The geological realities of peak oil (2005-2010), in combination with soaring demand from industrializing Asia, have led to the worst crisis since the Great Depression, with the free-fall only being checked by a dizzying panoply of monetary flooding, fiscal stimulus, and government bailouts. As if this weren’t enough, the US faces rising entitlements costs as the baby boomers start retiring, a bloated military-industrial complex, and increasing commitments to Afghanistan with no timetable in sight (where there are now more US troops than there were at the peak of the Soviet intervention).

us-budget-woes

[The US budget deficit is predicted to permanently remain in the red even under the rosiest assumptions. As of now, it is the more pessimistic scenarios that are being born out - Republican refusals to raise tax rates or cooperate on Medicare; Soviet-like rhetoric about "defense cuts" while real military spending continues rising; etc.]

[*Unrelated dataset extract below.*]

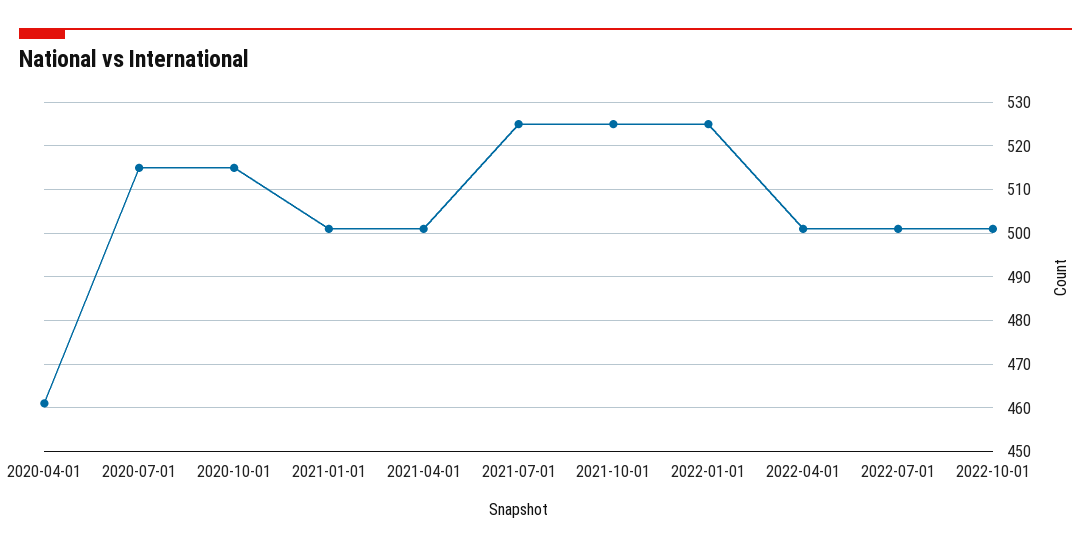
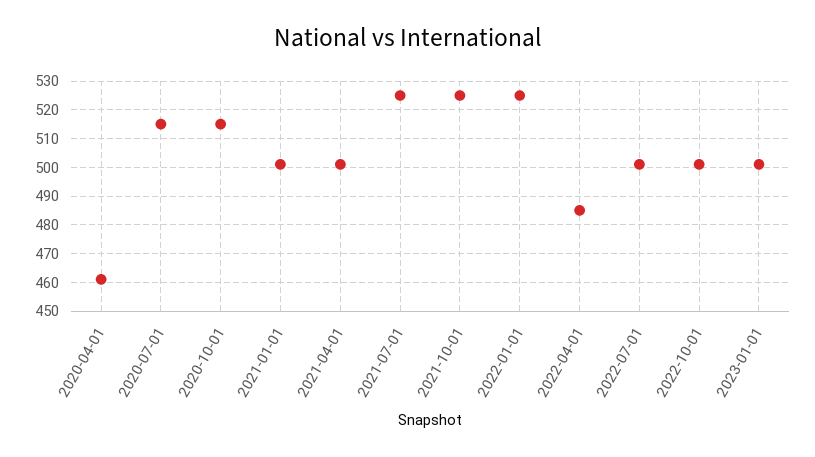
2022-04-01: 500 -> 485
2023-01-01: none -> 500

Now the major reason why the US has been able to afford both guns (the US military) and butter (its double deficits) in the face of deindustrialization was by giving its many foreign investors an atrocious rate of return, which they accepted in return for America’s “alpha” – its reputation as the largest economy, sole superpower, and global financial center, in other words, the “safe haven” par excellence. It also draws immense strength from the US dollar’s role as the global reserve currency, for instance by allowing it to comfortably buy oil at $-denominated prices even when the currency is weak. But with its “imperial overstretch” (see Afghanistan), moribund financial system, and a budget deficit north of 10% of GDP and projected to remain in the red for the foreseeable future – by some measures, US debt and fiscal metrics are worse than those of the PIGS on aggregate – will this American “alpha” survive? Probably not for much longer.

The creeping monetization of US debt will destroy investor confidence that they will ever make a positive return on their US bond investment. The withdrawal of a single major investor, especially if it coincides with a geopolitical shock, could set off a “cascading collapse” as other investors scurry away from US Treasury bonds. This will leave the US incapable of generating the primary surpluses to service its negative net foreign investment position, leading either to a compound debt trap or a classic emerging market-style currency crisis. Ice or fire? Given America’s democratic system and the bipartisan consensus on fiscal profligacy, I would bet on the latter.

Economic Decline

The collapse of what in some respects resembles an informal tributary system, channeling global (i.e. Asian) savings to the American consumer, will sound the death knell for Pax Americana. As Paul Kennedy argued in The Rise and Fall of the Great Powers, military power is ultimately subordinate to the economic base which supports it. The industrial base that won the Second World War and forged the American superpower has been in decline since the 1970′s – though on paper it boasted a high productivity growth rate, it masked a huge decline in the size and complexity of its “industrial ecosystem”. Mundane manufacturing, the automotive industry, and machine building have all experienced rapid decline; the heavily-subsidized aerospace and defense industries constitute the only major exceptions to this trend.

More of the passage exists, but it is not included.